[Saved entries]
----

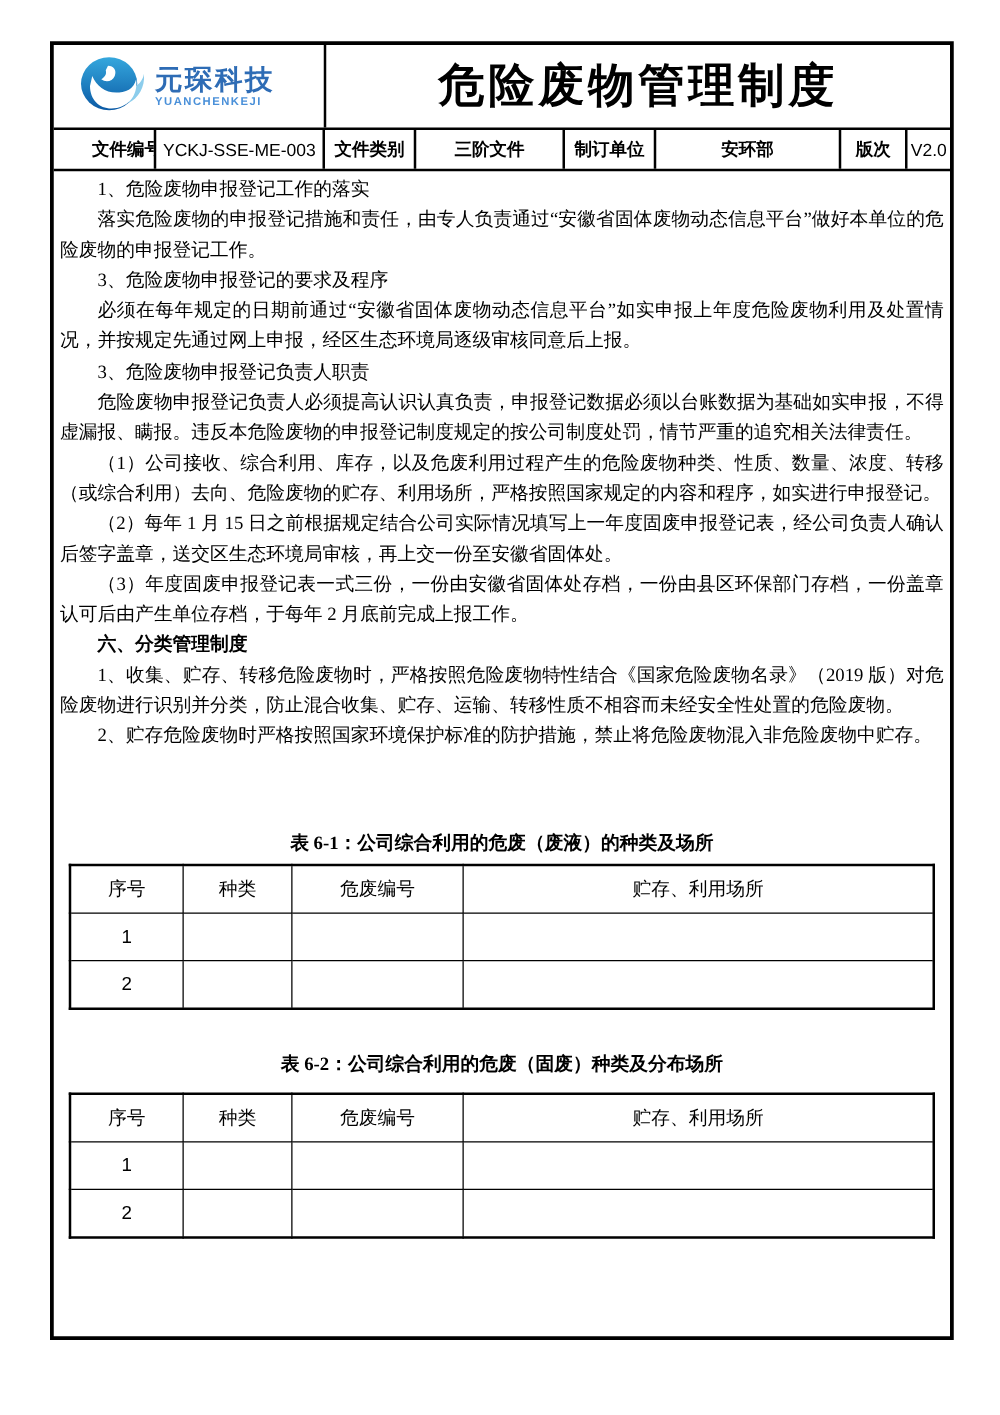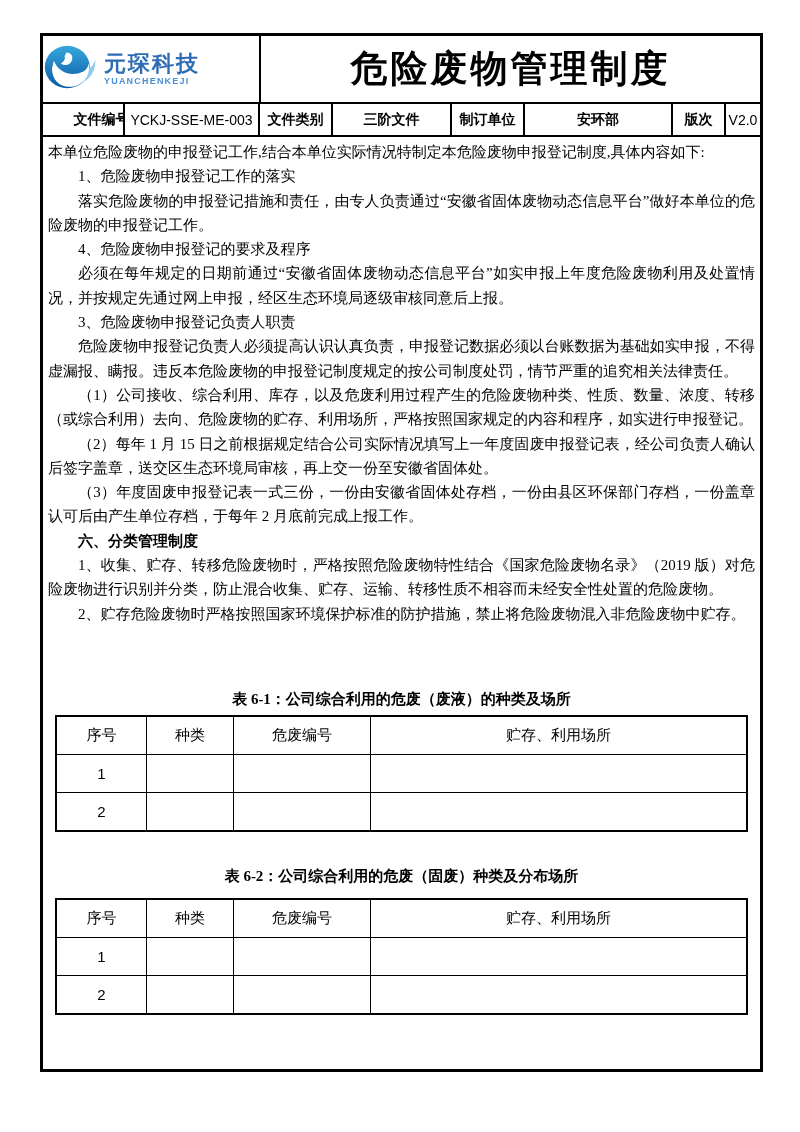--- a/index.html
+++ b/index.html
@@ -23,7 +23,7 @@
   .logo-cell {
     width: 218px; border-right: 2px solid #000;
     display: flex; align-items: center;
-    box-sizing: border-box;
+    padding-left: 20px; box-sizing: border-box;
   }
   .logo-text { margin-left: 7px; line-height: 1; }
   .logo-cn {

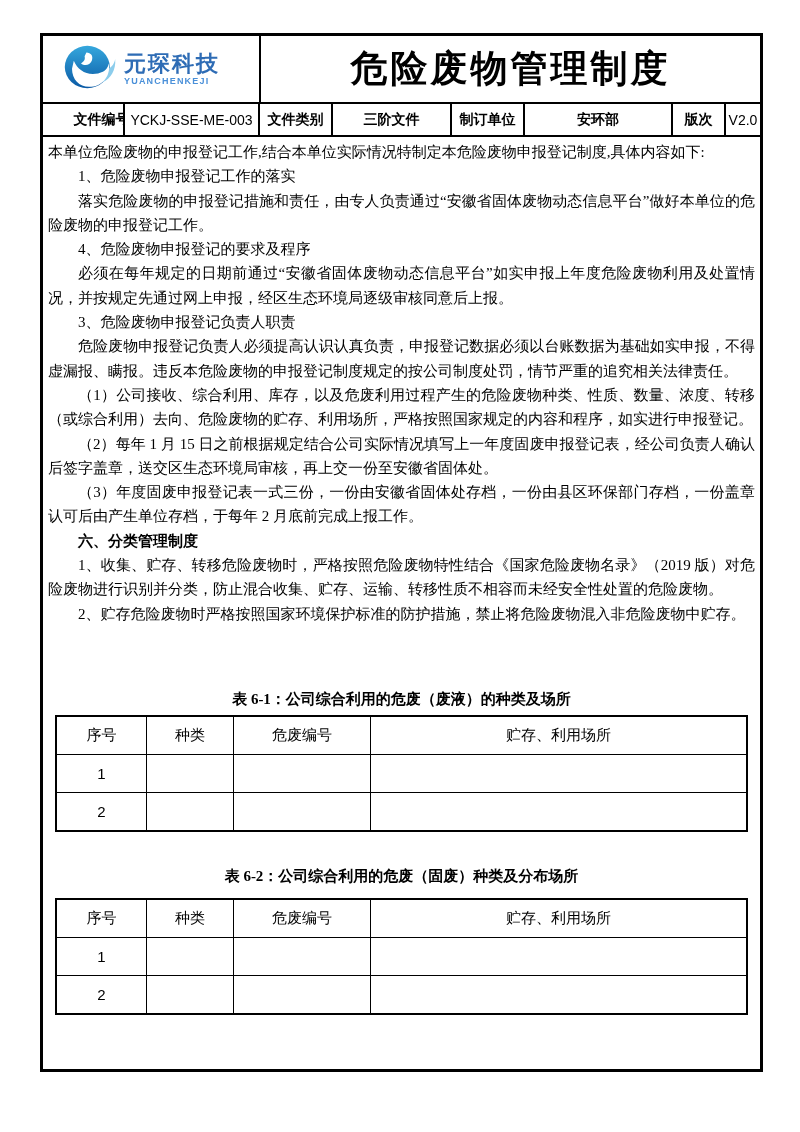--- a/index.html
+++ b/index.html
@@ -126,7 +126,6 @@
   </div>
 
   <div class="document-body" id="body-paragraphs">
-      <p class="para">本单位危险废物的申报登记工作,结合本单位实际情况特制定本危险废物申报登记制度,具体内容如下:</p>
       <p class="para indent">1、危险废物申报登记工作的落实</p>
       <p class="para indent">落实危险废物的申报登记措施和责任，由专人负责通过“安徽省固体废物动态信息平台”做好本单位的危险废物的申报登记工作。</p>
       <p class="para indent">4、危险废物申报登记的要求及程序</p>

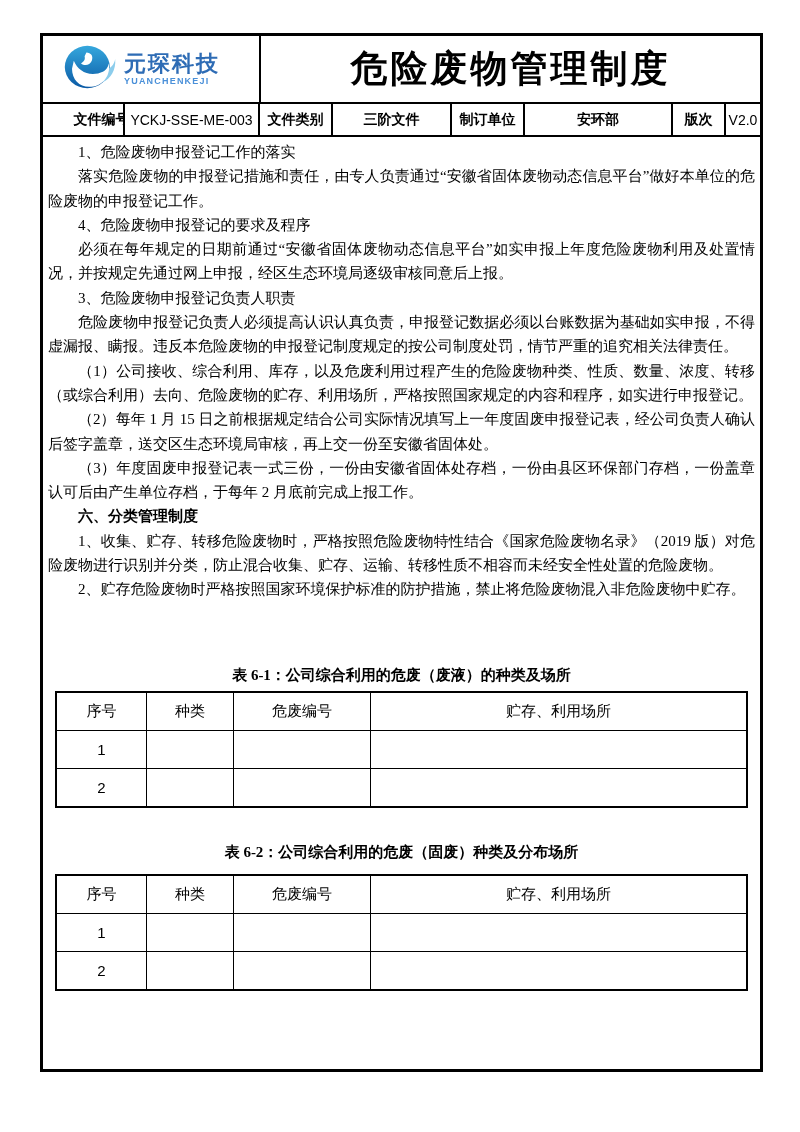--- a/index.html
+++ b/index.html
@@ -128,7 +128,7 @@
   <div class="document-body" id="body-paragraphs">
       <p class="para indent">1、危险废物申报登记工作的落实</p>
       <p class="para indent">落实危险废物的申报登记措施和责任，由专人负责通过“安徽省固体废物动态信息平台”做好本单位的危险废物的申报登记工作。</p>
-      <p class="para indent">4、危险废物申报登记的要求及程序</p>
+      <p class="para indent">3、危险废物申报登记的要求及程序</p>
       <p class="para indent">必须在每年规定的日期前通过“安徽省固体废物动态信息平台”如实申报上年度危险废物利用及处置情况，并按规定先通过网上申报，经区生态环境局逐级审核同意后上报。</p>
       <p class="para indent">3、危险废物申报登记负责人职责</p>
       <p class="para indent">危险废物申报登记负责人必须提高认识认真负责，申报登记数据必须以台账数据为基础如实申报，不得虚漏报、瞒报。违反本危险废物的申报登记制度规定的按公司制度处罚，情节严重的追究相关法律责任。</p>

----

**Required work**
Wherever a line of the data holds "border", copy that line.

**Solution**
     width: 218px; border-right: 2px solid #000;
-    box-sizing: border-box;
+    padding-left: 20px; box-sizing: border-box;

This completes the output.